WASHINGTON, D.C. – U.S. Rep. George Miller (D-CA), chair of the House Education and Labor Committee, released the following statement after the Department of Health and Human Services (HHS) issued a final regulation today that is estimated to save insured Americans up to $4.9 billion in cash rebates, lower premiums or increase benefits over the next three years.
The new regulation announced today is part of the so-called ‘medical-loss ratio’ provisions contained in the Democratic-passed health reform law. These provisions require that most insurance companies spend at least 80 to 85 percent of consumers’ premiums on health care, instead of on excessive advertising, CEO bonuses, and other administrative costs not related to the quality of health care.

Miller said the benefits to consumers from this provision are now at risk from Republican leaders in Washington who have pledged to overturn the new health care law.

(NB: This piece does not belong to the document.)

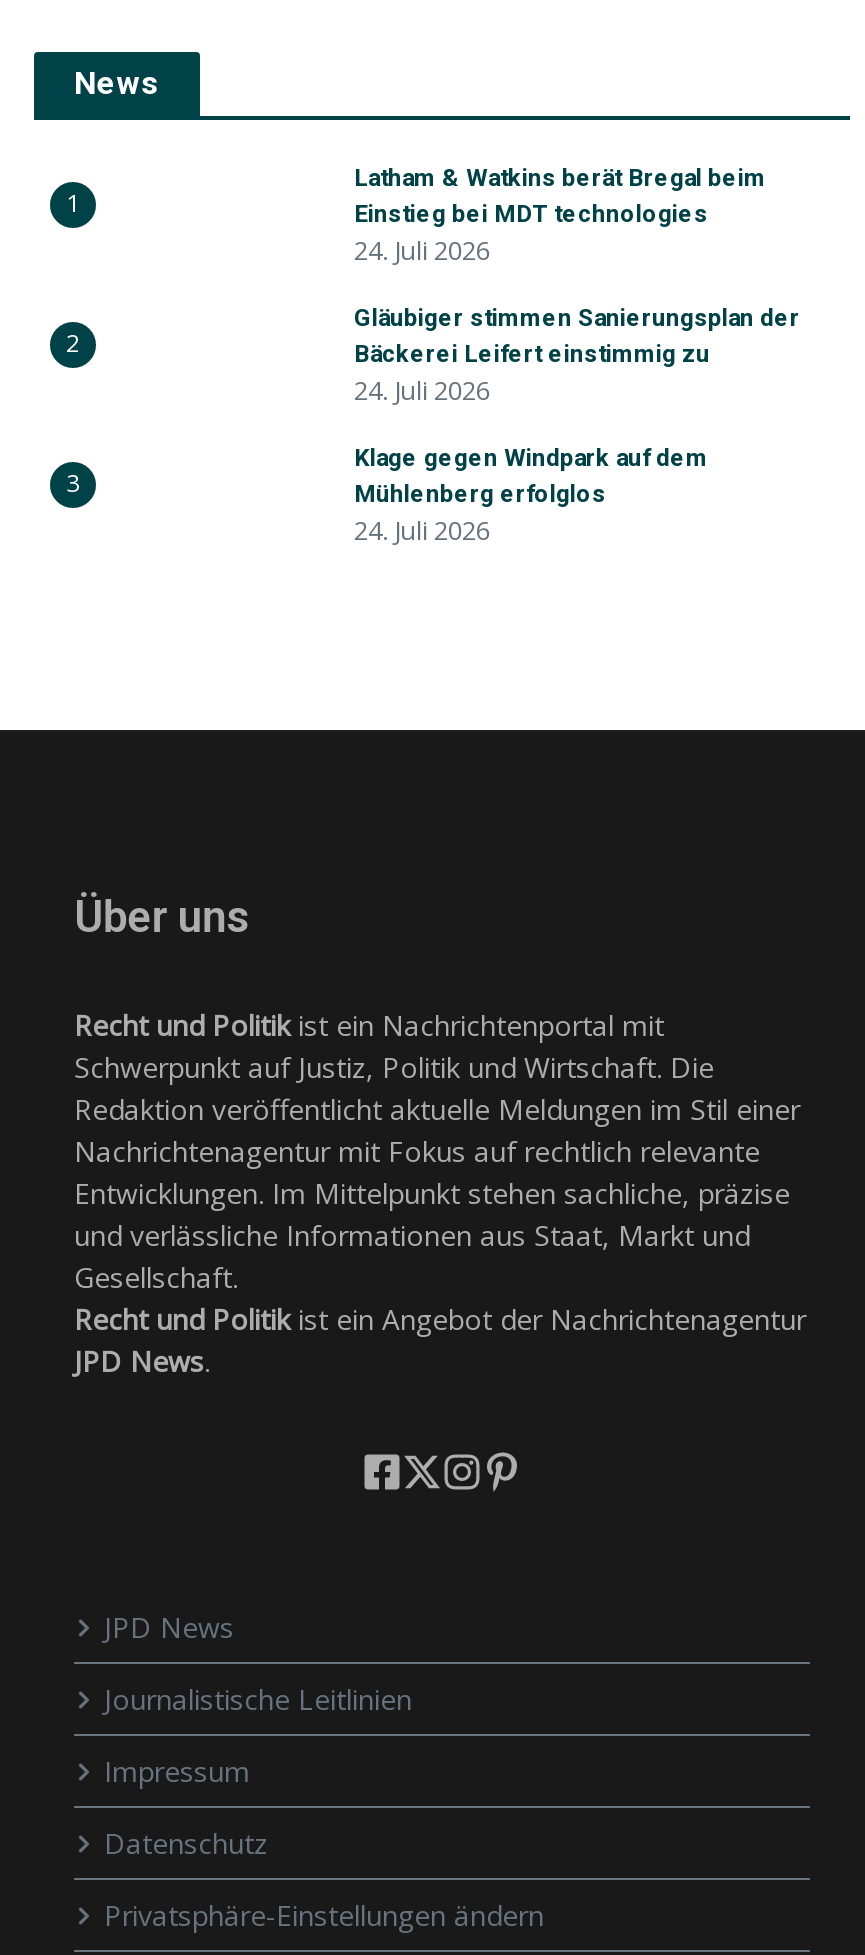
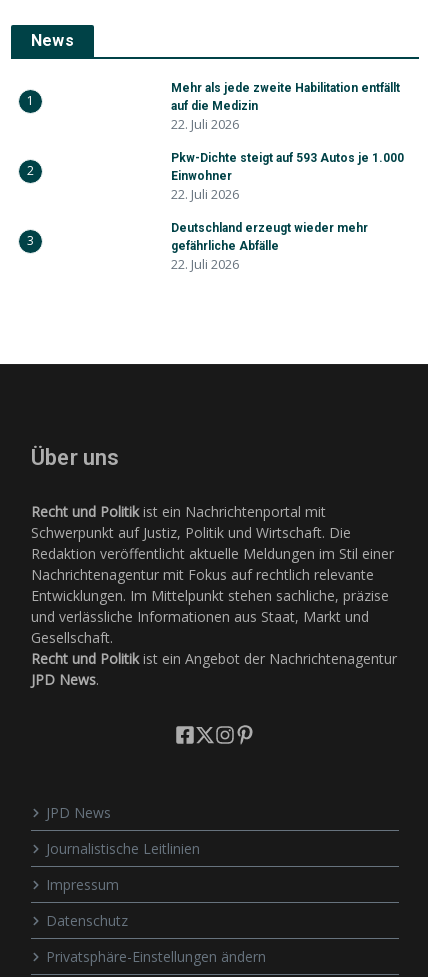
[354,164,766,268] Latham & Watkins berät Bregal beim | Einstieg bei MDT technologies | 24. Juli 2026 -> [171,81,400,133] Mehr als jede zweite Habilitation entfällt | auf die Medizin | 22. Juli 2026
[354,304,800,408] Gläubiger stimmen Sanierungsplan der | Bäckerei Leifert einstimmig zu | 24. Juli 2026 -> [171,151,404,203] Pkw-Dichte steigt auf 593 Autos je 1.000 | Einwohner | 22. Juli 2026
[354,444,708,548] Klage gegen Windpark auf dem | Mühlenberg erfolglos | 24. Juli 2026 -> [171,221,368,273] Deutschland erzeugt wieder mehr | gefährliche Abfälle | 22. Juli 2026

“Repeal this?” said Miller, a co-author of the Affordable Care Act.  “Republicans in Washington have pledged to repeal the health care law. If they succeed, they will be taking money right out of the pocket of millions of average Americans. They might think that’s a good idea but I certainly don’t. So let’s just be very clear about what’s at stake when Republicans call for the repeal of the new health care law.

“Today’s announcement is good news for millions of Americans who are overcharged for their health insurance premiums. The regulation will help ensure that Americans’ health insurance premiums go to provide medical care, not excessive CEO pay, advertisements, or corporate profits,” said Miller. “These regulations are vital especially in light of some insurance companies raising premiums by double-digits while at the same time reporting billions in profits. Americans struggling to keep up with rising premiums need to be assured that their hard-earned dollars are going to provide care.  

“But make no mistake about it -- repealing the health reform law will take money directly out of consumers’ pockets.”

Miller and other House Democrats fought to include strong rules in health reform to ensure that premiums paid by Americans and businesses actually go toward providing medical care. 

Beginning in 2011, insurance companies will report how they spend the premium dollars they collect. As part of the Affordable Care Act, insurance companies in the individual market and small group market will be required to spend at least 80 percent of the premiums they collect directly on medical care or quality improvement – 85 percent for the large-group market. 

HHS says that 74.8 million Americans will be covered by these protections.